The Uninhabitable Earth: Life After Warming: In his travelogue of our near future, David Wallace-Wells brings into stark relief the climate troubles that await—food shortages, refugee emergencies, and other crises that will reshape the globe. But the world will be remade by warming in more profound ways as well, transforming our politics, our culture, our relationship to technology, and our sense of history. It will be all-encompassing, shaping and distorting nearly every aspect of human life as it is lived today. Frightening, but also deeply informative, this book is both a meditation on the devastation we have brought upon ourselves and an impassioned call to action. For just as the world was brought to the brink of catastrophe within the span of a lifetime, the responsibility to avoid it now belongs to a single generation. Indeed, The New York Times called it “the most terrifying book I have ever read.
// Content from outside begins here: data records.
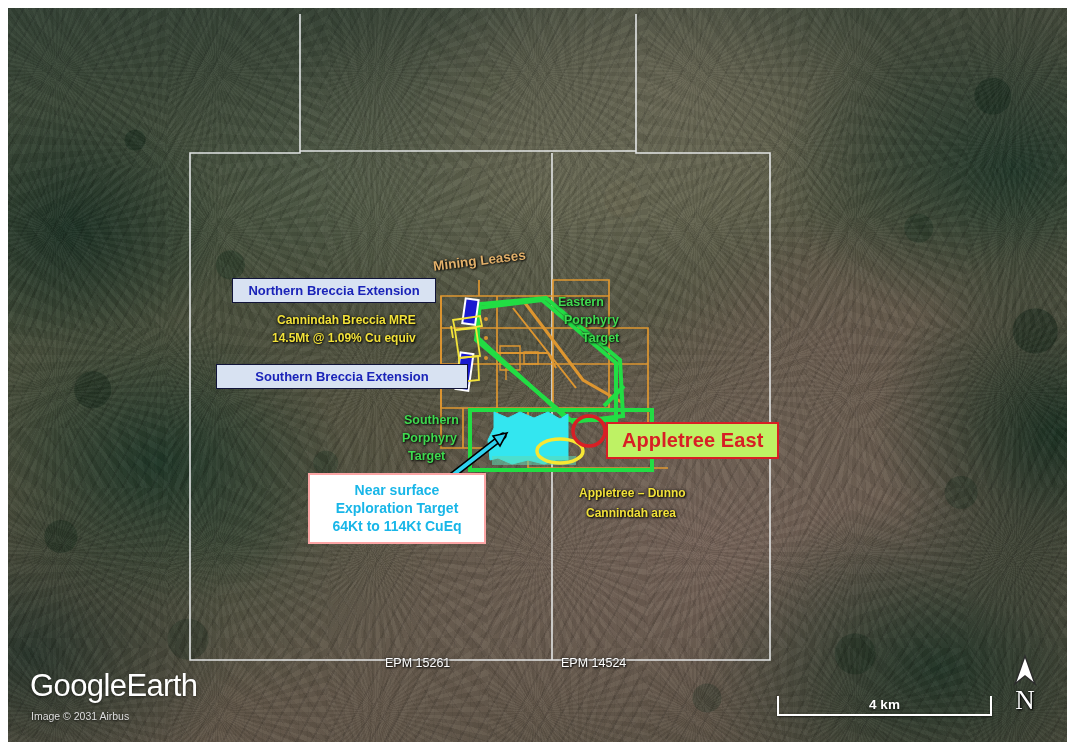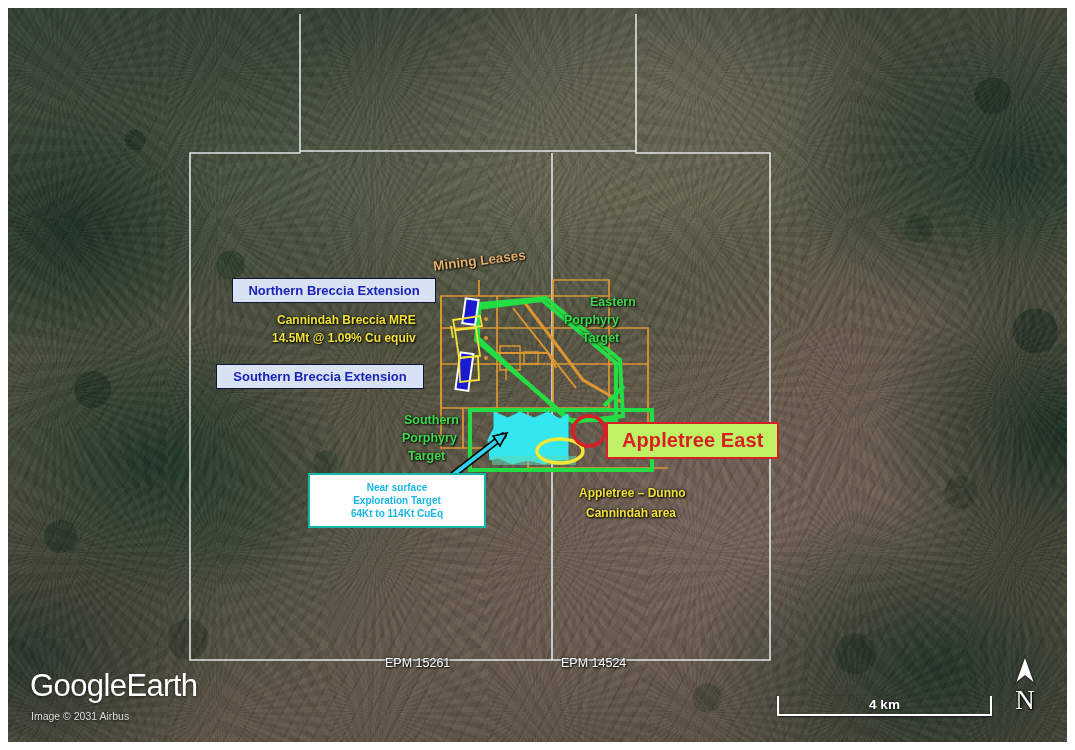--- a/index.html
+++ b/index.html
@@ -211,7 +211,7 @@
     <div class="lbl lbl-yellow" style="left:269px;top:305px;">Cannindah Breccia MRE</div>
     <div class="lbl lbl-yellow" style="left:264px;top:323px;">14.5Mt @ 1.09% Cu equiv</div>
 
-    <div class="lbl lbl-green" style="left:550px;top:287px;margin-left:32px;">Eastern</div>
+    <div class="lbl lbl-green" style="left:550px;top:287px;">Eastern</div>
     <div class="lbl lbl-green" style="left:556px;top:305px;">Porphyry</div>
     <div class="lbl lbl-green" style="left:574px;top:323px;">Target</div>
 

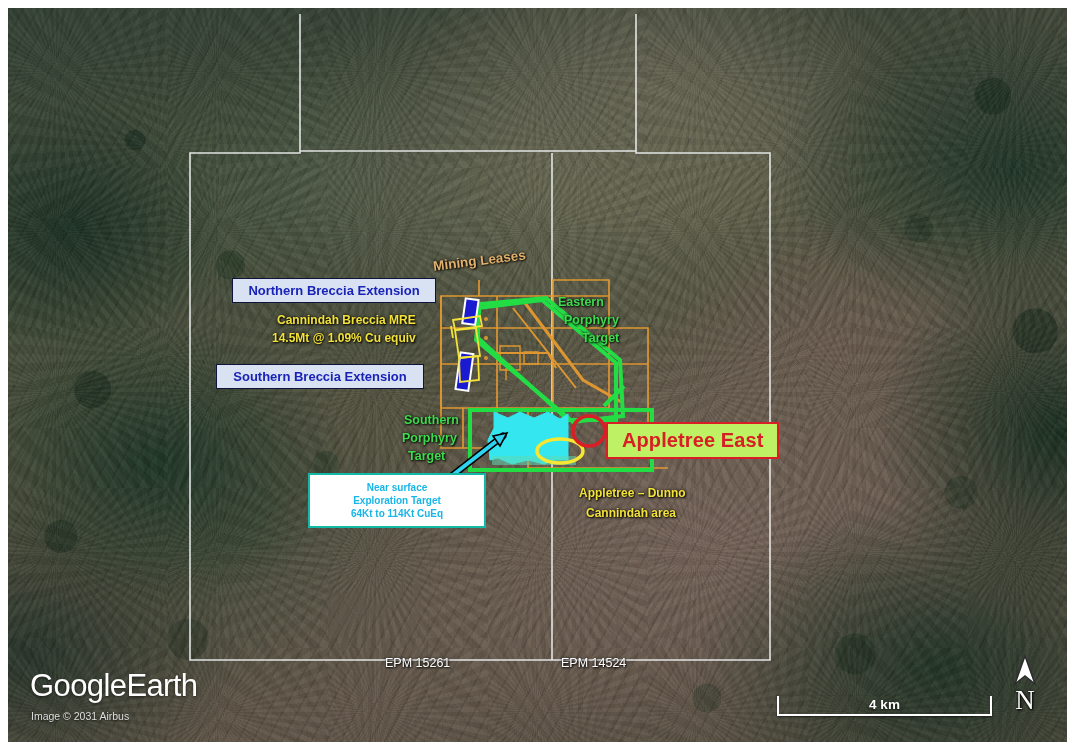--- a/index.html
+++ b/index.html
@@ -227,7 +227,7 @@
 
     <div class="callout blue" style="left:224px;top:270px;width:204px;">Northern Breccia Extension</div>
 
-    <div class="callout blue" style="left:208px;top:356px;width:208px;">Southern Breccia Extension</div>
+    <div class="callout blue" style="left:208px;top:356px;width:252px;">Southern Breccia Extension</div>
 
     <div class="callout cyan" style="left:300px;top:465px;width:178px;">
       <div>Near surface</div>

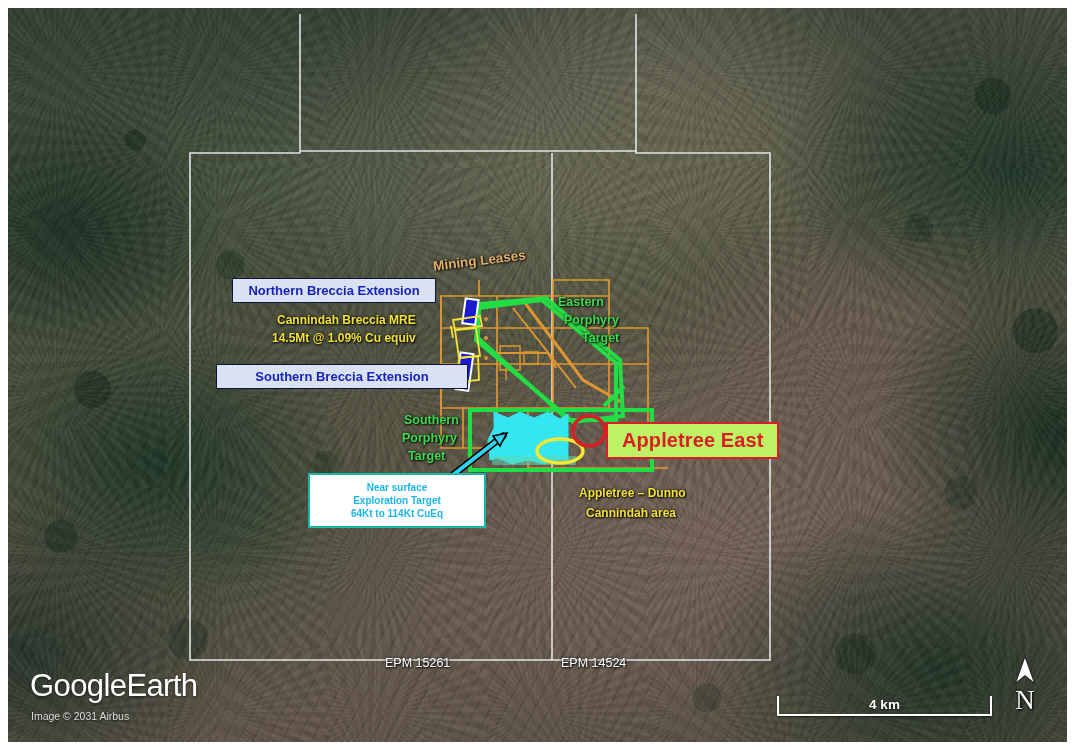--- a/index.html
+++ b/index.html
@@ -95,8 +95,8 @@
   .callout{position:absolute;box-sizing:border-box;text-align:center;font-weight:bold;}
   .callout.blue{background:#d8e2f2;border:1.5px solid #11143a;color:#1a23b8;
     font-size:13px;padding:4px 12px;}
-  .callout.cyan{background:#ffffff;border:2px solid #14b8a6;color:#18b6e8;
-    font-size:10px;padding:6px 12px;line-height:1.3;}
+  .callout.cyan{background:#ffffff;border:2px solid #fca5a5;color:#18b6e8;
+    font-size:14px;padding:6px 12px;line-height:1.3;}
   .callout.red{background:#bef264;border:2.5px solid #d81f25;color:#d81f25;
     font-size:20px;padding:5px 14px;letter-spacing:.1px;}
Its subject is climate change, and its method is scientific, but its mode is Old Testament. The book is a meticulously documented, white-knuckled tour through the cascading catastrophes that will soon engulf our warming planet.”
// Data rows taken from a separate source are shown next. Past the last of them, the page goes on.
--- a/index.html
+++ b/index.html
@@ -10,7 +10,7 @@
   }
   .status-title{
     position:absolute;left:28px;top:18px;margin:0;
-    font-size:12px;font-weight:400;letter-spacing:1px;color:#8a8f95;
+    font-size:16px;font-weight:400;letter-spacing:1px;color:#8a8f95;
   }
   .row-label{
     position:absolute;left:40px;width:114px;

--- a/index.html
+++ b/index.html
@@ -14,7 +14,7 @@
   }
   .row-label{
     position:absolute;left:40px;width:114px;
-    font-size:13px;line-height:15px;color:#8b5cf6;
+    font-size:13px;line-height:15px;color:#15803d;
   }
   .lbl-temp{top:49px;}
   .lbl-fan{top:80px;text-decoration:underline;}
Rough Magic: Riding the World’s Loneliest Horse RaceAt the age of nineteen, Lara Prior-Palmer discovered a website devoted to “the world’s longest, toughest horse race”―an annual competition of endurance and skill that involves dozens of riders racing a series of twenty-five wild ponies across 1,000 kilometers of Mongolian grassland. On a whim, she decided to enter the race. As she boarded a plane to East Asia, she was utterly unprepared for what awaited her.  Riders often spend years preparing to compete in the Mongol Derby, a course that re-creates the horse messenger system developed by Genghis Khan, and many fail to finish. Prior-Palmer had no formal training. She was driven by her own restlessness, stubbornness, and a lifelong love of horses. She raced for ten days through extreme heat and terrifying storms, catching a few hours of sleep where she could at the homes of nomadic families. Battling bouts of illness and dehydration, exhaustion and bruising falls, she decided she had nothing to lose. Each dawn she rode out again on a fresh horse, scrambling up mountains, swimming through rivers, crossing woodlands and wetlands, arid dunes and open steppe, as American television crews chased her in their jeeps.  Told in breathtaking, breathless prose, this is the story of one young woman who forged ahead, against all odds, to become the first female winner of this amazing race.  Kirkus Reviews called this tale “Feisty and exhilarating . . . Horse lovers will adore this inspiring and spirited memoir.”